Quality Assurance Specialist II

Job Summary

• Quality Assurance Specialist II will provide hands‑on support for production and quality operations, including batch record review, deviation management, and on‑the‑floor quality oversight.
• This role is responsible for ensuring product quality, regulatory compliance, and adherence to GMP requirements within a biopharmaceutical manufacturing environment.
• The position supports quality systems, production activities, inspections, audits, documentation, and continuous compliance initiatives.

• Perform Quality Assurance activities including batch record review, line clearance, and on‑the‑floor production support.
• Provide QA oversight and approval of Quality Control activities, including method transfers, Certificates of Analysis (CoA), and stability data.
• Support and approve product shipments and packaging operations.
• Ensure timely review and closure of deviations, discrepancies, CAPAs, change controls, and laboratory investigations.
• Manage and resolve batch and material hold events in a timely manner.
• Communicate lot disposition status and pending issues to management.
• Conduct walkthroughs and process observations to ensure compliance with GMP standards.
• Provide real‑time QA oversight to ensure manufacturing operations adhere to regulatory and quality requirements.
• Perform document control activities, including record archival and training documentation updates.
• Support regulatory inspections and audits, including preparation and execution support.
• Identify compliance risks and elevate issues as needed.
• Author and update SOPs, procedures, and forms.
• Perform additional duties as required to support quality and operational goals.

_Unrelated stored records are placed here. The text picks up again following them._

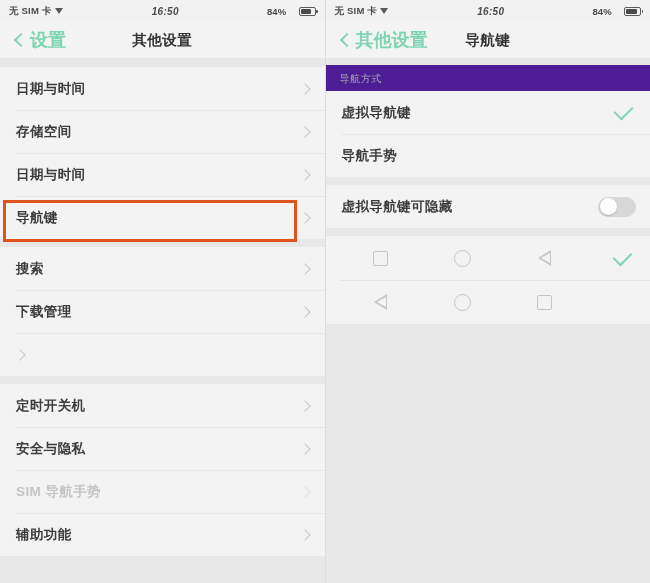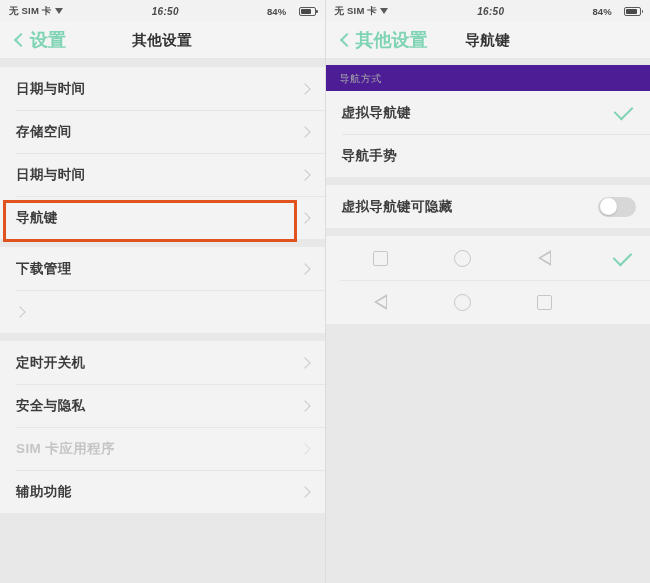--- a/index.html
+++ b/index.html
@@ -251,6 +251,10 @@
 
       <div class="group">
         <div class="row">
+          <span class="row-label">搜索</span>
+          <span class="chev-right"></span>
+        </div>
+        <div class="row">
           <span class="row-label">下载管理</span>
           <span class="chev-right"></span>
         </div>

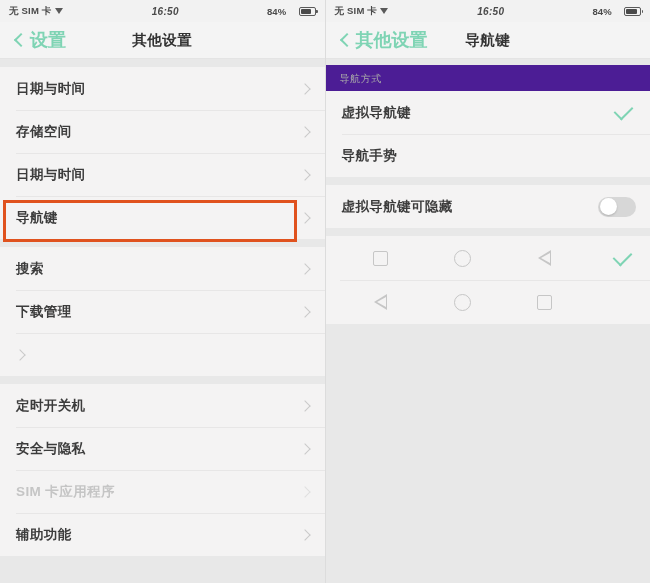--- a/index.html
+++ b/index.html
@@ -273,7 +273,7 @@
           <span class="chev-right"></span>
         </div>
         <div class="row disabled">
-          <span class="row-label">SIM 卡应用程序</span>
+          <span class="row-label">SIM 导航手势</span>
           <span class="chev-right"></span>
         </div>
         <div class="row">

• Relevant experience in quality assurance, quality control, or GMP manufacturing environments.
• Experience supporting deviation management, CAPA, and change control processes.
• Familiarity with batch record review, product release, and QA oversight activities.
• Experience working in regulated biopharmaceutical or life sciences environments.
• Background in analytical, virological, or microbiological Quality Control testing.
• Working knowledge of GMP standards aligned with U.S. and EU regulations.
• Experience with systems such as Veeva, Smartsheet, and LIMS.
• Bachelor’s degree with 2 years of experience, OR Master’s degree, OR Associate degree with 4 years of experience, OR High school diploma with 5 years of relevant experience in biological sciences or a related field required.
• Strong understanding of GMP compliance and quality systems.
• Excellent attention to detail with a focus on accuracy and completeness.
• Strong organizational and time management skills.
• Effective communication and interpersonal skills in a collaborative environment.
• Ability to identify risks and proactively elevate issues.
• Strong problem‑solving skills with the ability to manage complex quality scenarios.
  
  Flexibility to support weekend and off‑hours work during manufacturing campaigns.
• Proficiency in Microsoft Office Suite (Word, Excel, PowerPoint).